Question

How do you simplify the given division $\dfrac{{{8}^{2}}}{{{8}^{2}}}$?

Answer 1

Hint: We start solving the problem by equating the given $\dfrac{{{8}^{2}}}{{{8}^{2}}}$ to a variable. We then make use of the fact that $8={{2}^{3}}$ to proceed through the problem. We then make use of the law of exponents ${{\left( {{a}^{m}} \right)}^{n}}={{a}^{m\times n}}$ to proceed further through the problem. We then make use of the law of exponents $\dfrac{{{a}^{m}}}{{{a}^{n}}}={{a}^{m-n}}$, for $m\ge n$ to proceed further through the problem. We then make use of the law of exponents ${{a}^{0}}=1$ to get the required answer.

Complete step by step answer:
According to the problem, we are asked to simplify the division $\dfrac{{{8}^{2}}}{{{8}^{2}}}$.
Let us assume $d=\dfrac{{{8}^{2}}}{{{8}^{2}}}$ ---(1).
We know that $8={{2}^{3}}$. Let us use this result in equation (1).
$\Rightarrow d=\dfrac{{{\left( {{2}^{3}} \right)}^{2}}}{{{\left( {{2}^{3}} \right)}^{2}}}$ ---(2).
From the law of exponents, we know that ${{\left( {{a}^{m}} \right)}^{n}}={{a}^{m\times n}}$. Let us use this result in equation (2).
$\Rightarrow d=\dfrac{{{2}^{3\times 2}}}{{{2}^{3\times 2}}}$.
$\Rightarrow d=\dfrac{{{2}^{6}}}{{{2}^{6}}}$ ---(3).
From the law of exponents, we know that $\dfrac{{{a}^{m}}}{{{a}^{n}}}={{a}^{m-n}}$, for $m\ge n$. Let us use this result in equation (3).
$\Rightarrow d={{2}^{6-6}}$.
$\Rightarrow d={{2}^{0}}$ ---(4).
From the law of exponents, we know that ${{a}^{0}}=1$, for $a\ne 0$. Let us use this result in equation (4).
$\Rightarrow d=1$.
So, we have found the value of the given division $\dfrac{{{8}^{2}}}{{{8}^{2}}}$ as 1.

$\therefore $ The result of the given division $\dfrac{{{8}^{2}}}{{{8}^{2}}}$ is 1.

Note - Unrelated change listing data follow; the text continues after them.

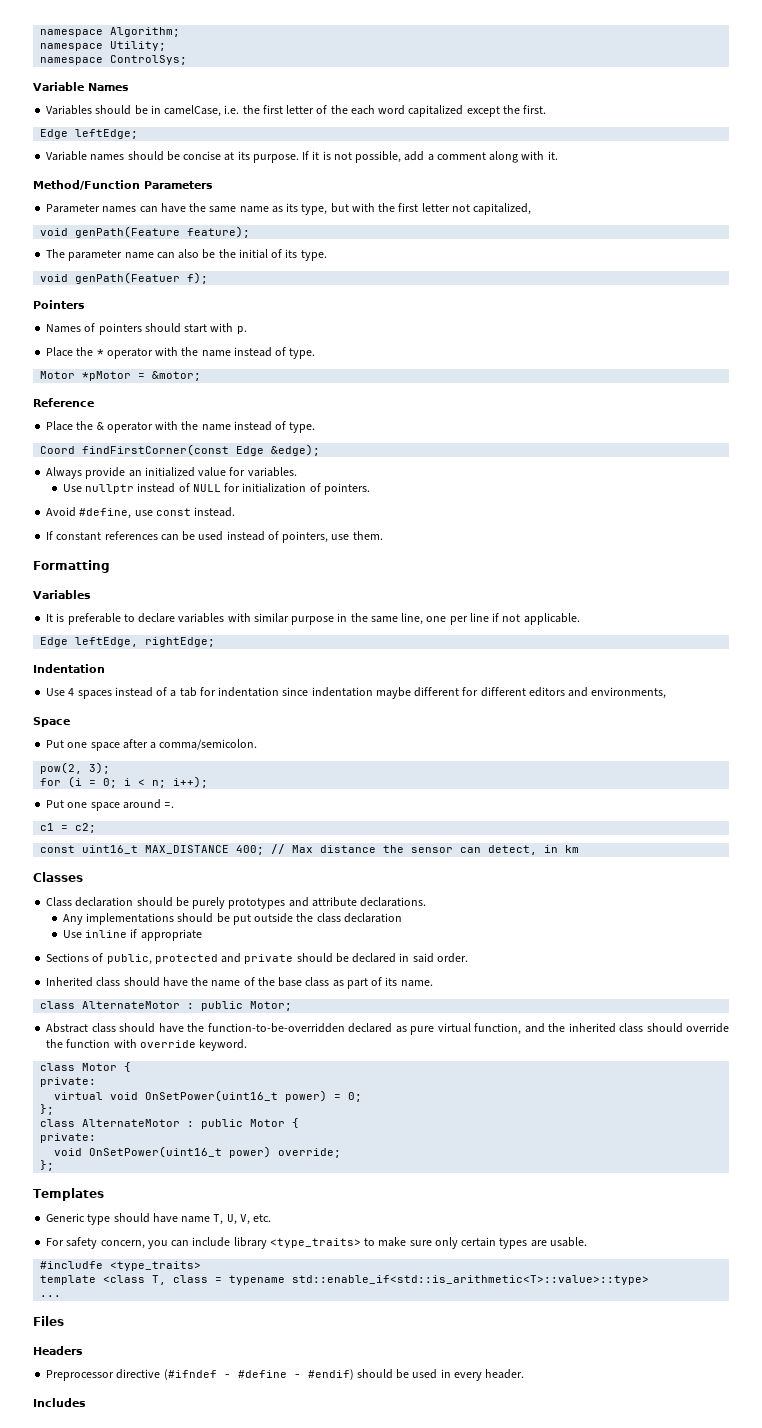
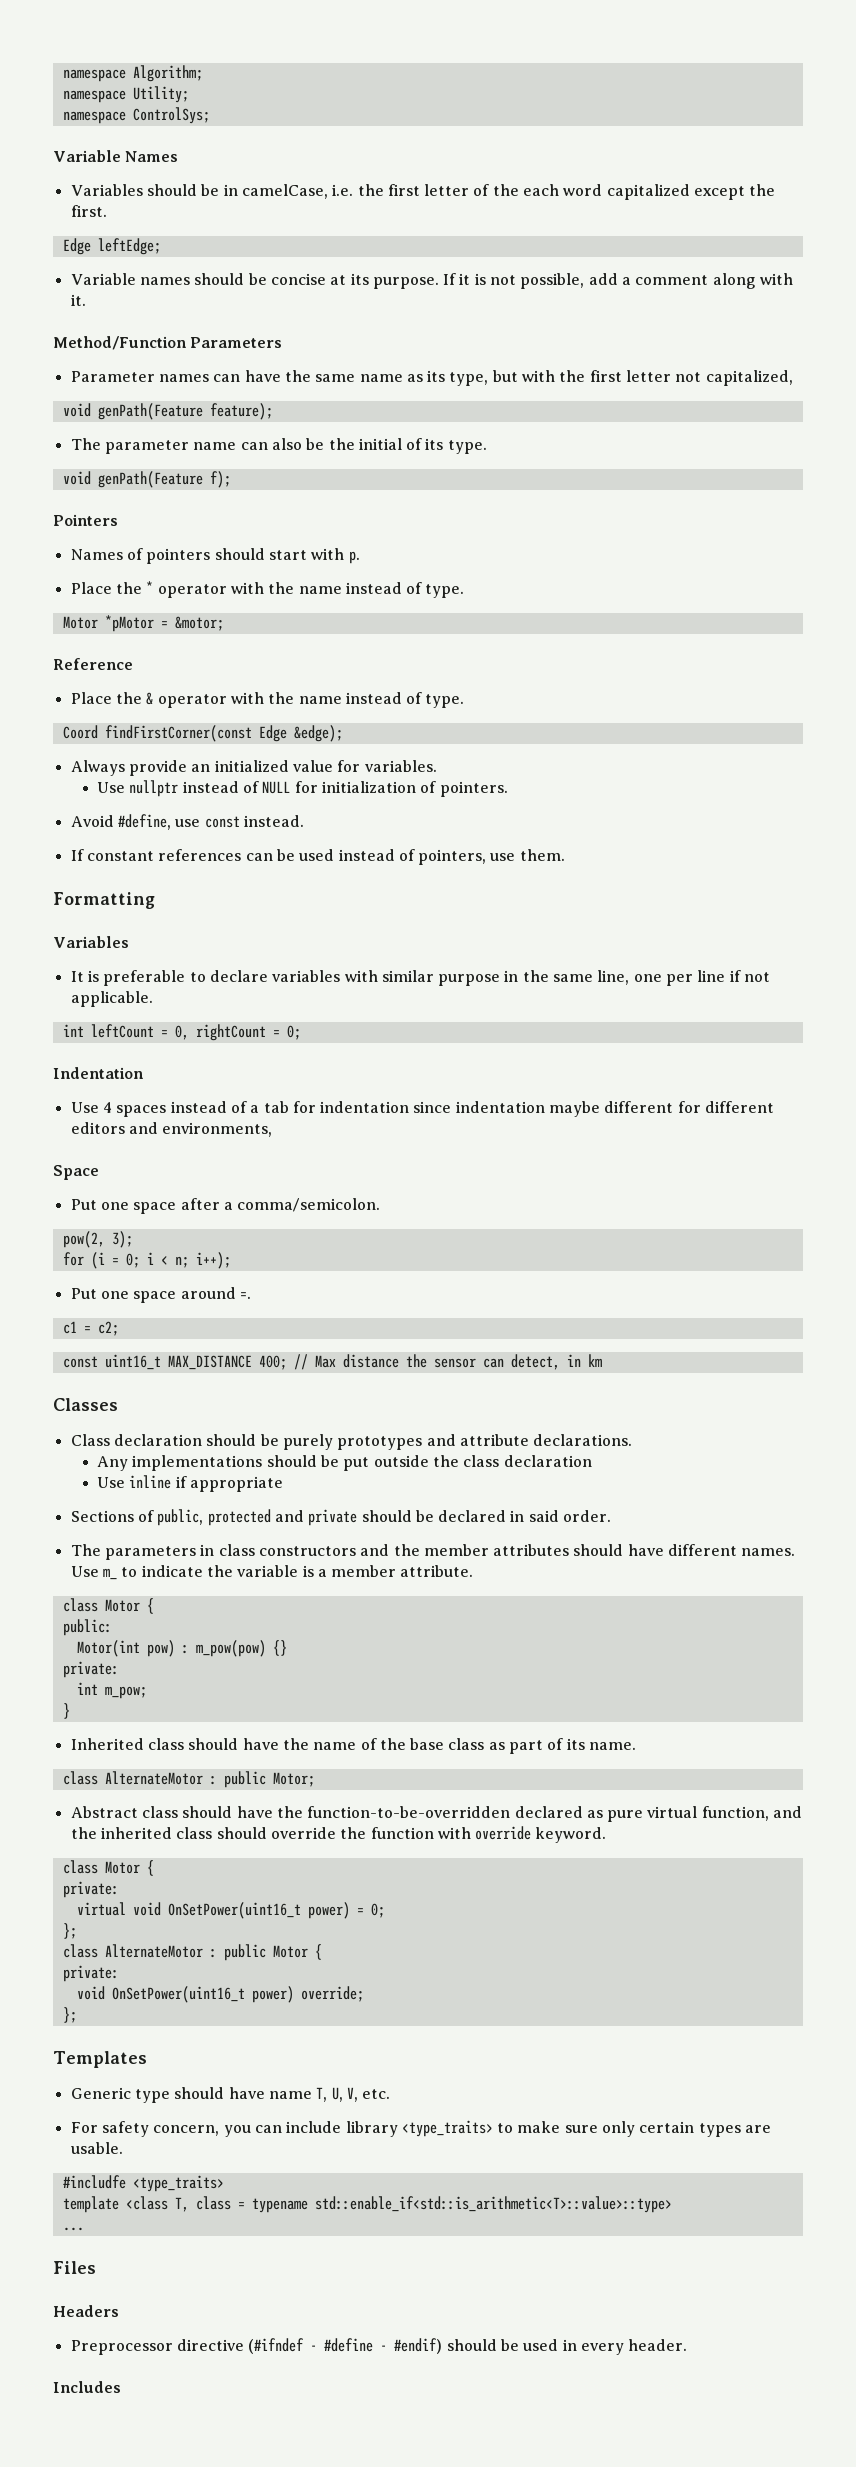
- void genPath(Featuer f);
+ void genPath(Feature f);
- Edge leftEdge, rightEdge;
+ int leftCount = 0, rightCount = 0;
+ The parameters in class constructors and the member attributes should have different names. Use m_ to indicate the variable is a member attribute.
+ class Motor {
+ public:
+ Motor(int pow) : m_pow(pow) {}
+ private:
+ int m_pow;
+ }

Note: We should perform each step carefully in order to avoid confusion and calculation mistakes. We should not take ${{8}^{2}}={{2}^{{{3}^{2}}}}$ instead of ${{8}^{2}}={{\left( {{2}^{3}} \right)}^{2}}$ which is the common mistakes done by students. We can also solve the problem by making use of the fact that ${{8}^{2}}=64$. Similarly, we can expect problems to find the result of the given division $\dfrac{{{8}^{3}}}{{{16}^{2}}}$.